The total duration of all store requests.

When histogram is enabled, the percentile buckets are available. Those are useful to create heat maps but, collecting and exposing the percentile buckets may have a negative impact on the deployment performance.

Reads

A read operation reads a value from the cache. It divides into two groups, a hit if a value is found, and a miss if not found.

Metric Description

Metric	Description
`vendor_statistics_hit_times_seconds_count`	The total number of read hits requests.
`vendor_statistics_hit_times_seconds_sum`	The total duration of all read hits requests.
`vendor_statistics_miss_times_seconds_count`	The total number of read misses requests.
`vendor_statistics_miss_times_seconds_sum`	The total duration of all read misses requests.

vendor_statistics_hit_times_seconds_count

The total number of read hits requests.

vendor_statistics_hit_times_seconds_sum

The total duration of all read hits requests.

vendor_statistics_miss_times_seconds_count

The total number of read misses requests.

vendor_statistics_miss_times_seconds_sum

The total duration of all read misses requests.
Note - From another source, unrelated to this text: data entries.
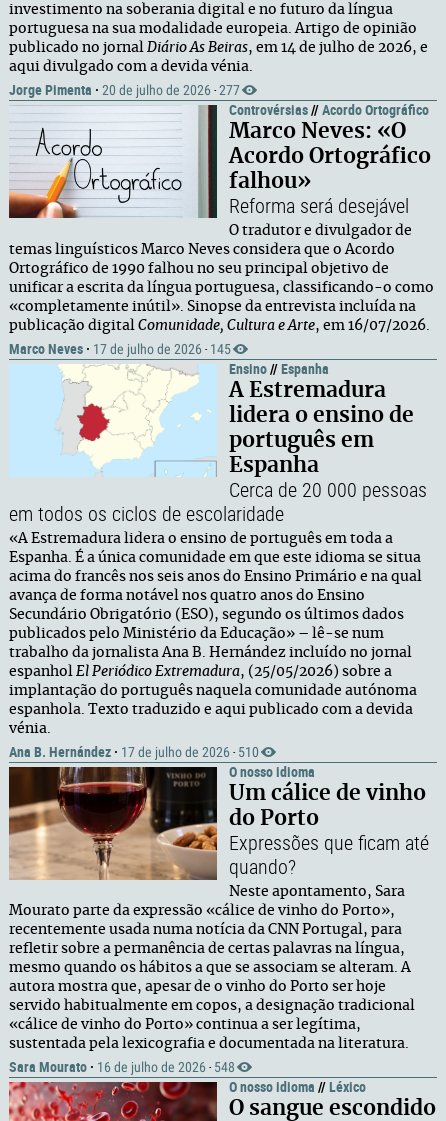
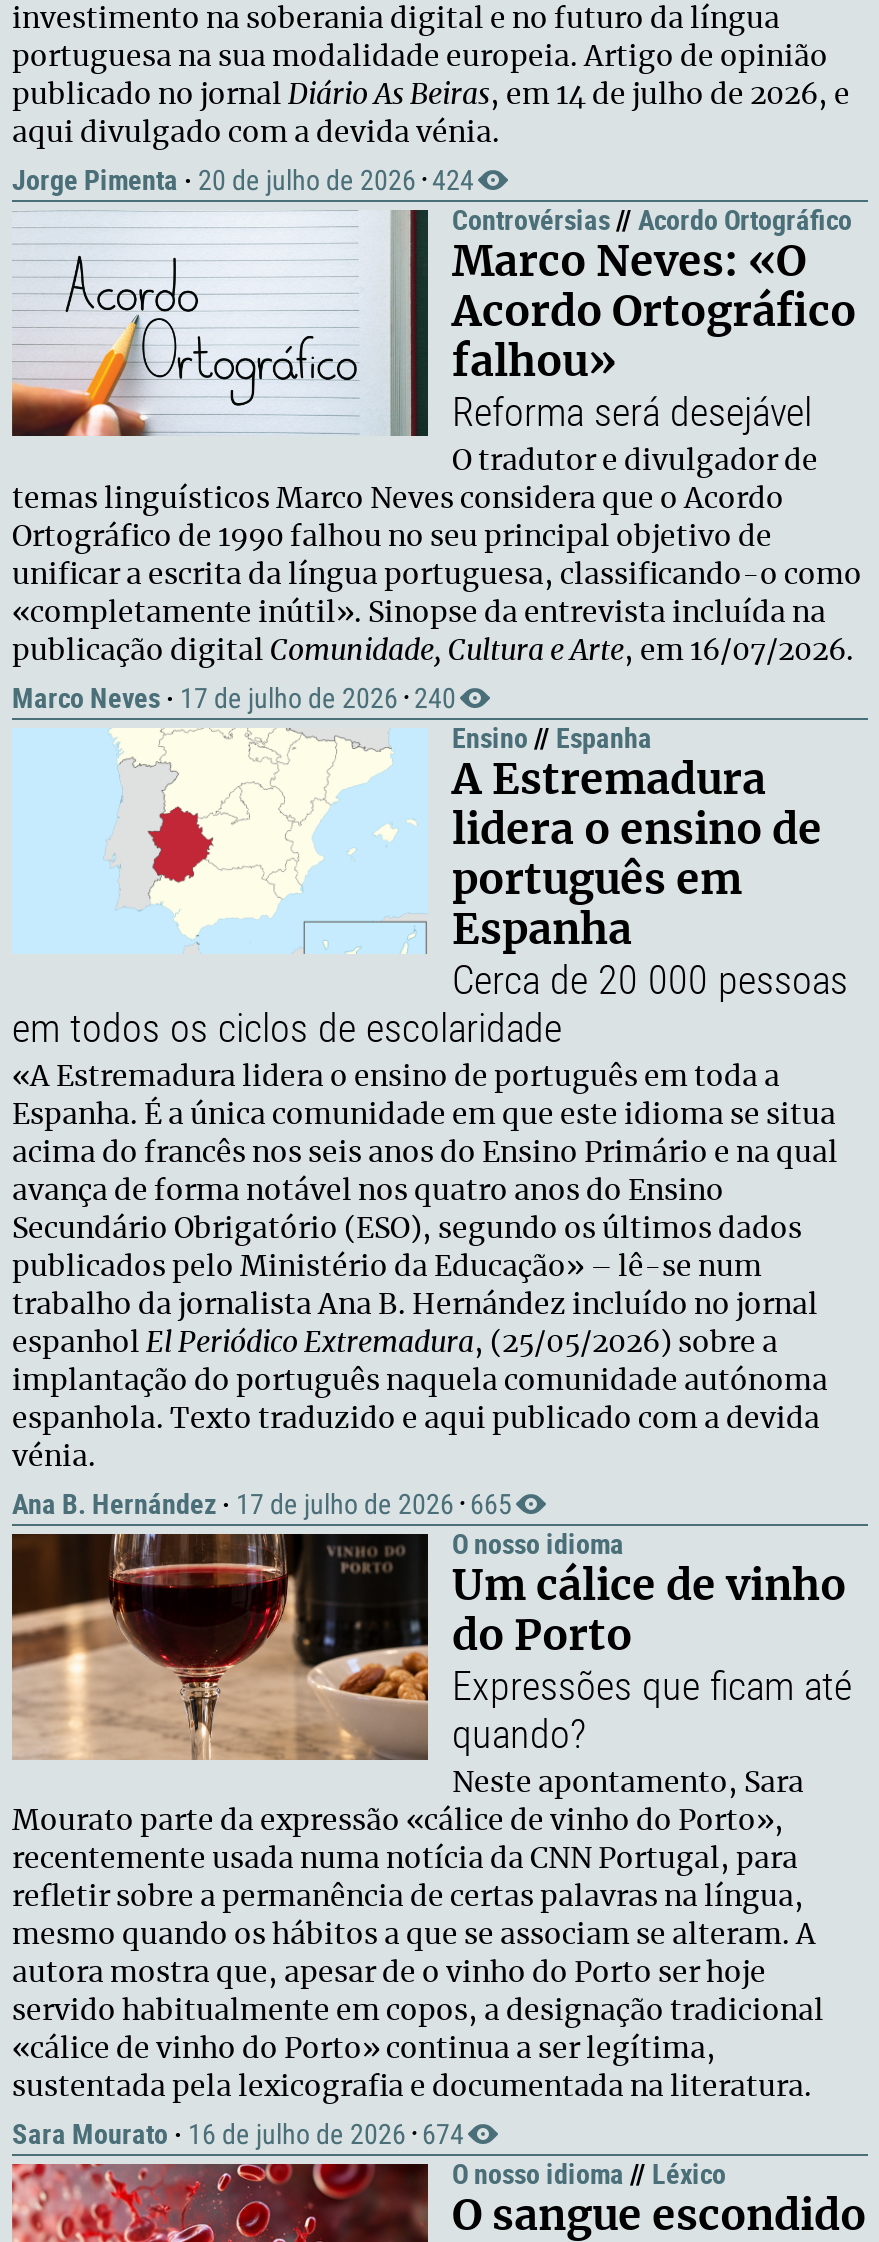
- Jorge Pimenta · 20 de julho de 2026 · 277
+ Jorge Pimenta · 20 de julho de 2026 · 424

- Marco Neves · 17 de julho de 2026 · 145
+ Marco Neves · 17 de julho de 2026 · 240

- Ana B. Hernández · 17 de julho de 2026 · 510
+ Ana B. Hernández · 17 de julho de 2026 · 665

- Sara Mourato · 16 de julho de 2026 · 548
+ Sara Mourato · 16 de julho de 2026 · 674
When histogram is enabled, the percentile buckets are available. Those are useful to create heat maps but, collecting and exposing the percentile buckets may have a negative impact on the deployment performance.

Removes

A remove operation removes a value from the cache. It divides in two groups, a hit if a value exists, and a miss if the value does not exist.

Metric Description

Metric	Description
`vendor_statistics_remove_hit_times_seconds_count`	The total number of remove hits requests.
`vendor_statistics_remove_hit_times_seconds_sum`	The total duration of all remove hits requests.
`vendor_statistics_remove_miss_times_seconds_count`	The total number of remove misses requests.
`vendor_statistics_remove_miss_times_seconds_sum`	The total duration of all remove misses requests.

vendor_statistics_remove_hit_times_seconds_count

The total number of remove hits requests.

vendor_statistics_remove_hit_times_seconds_sum

The total duration of all remove hits requests.

vendor_statistics_remove_miss_times_seconds_count

The total number of remove misses requests.

vendor_statistics_remove_miss_times_seconds_sum

The total duration of all remove misses requests.

When histogram is enabled, the percentile buckets are available. Those are useful to create heat maps but, collecting and exposing the percentile buckets may have a negative impact on the deployment performance.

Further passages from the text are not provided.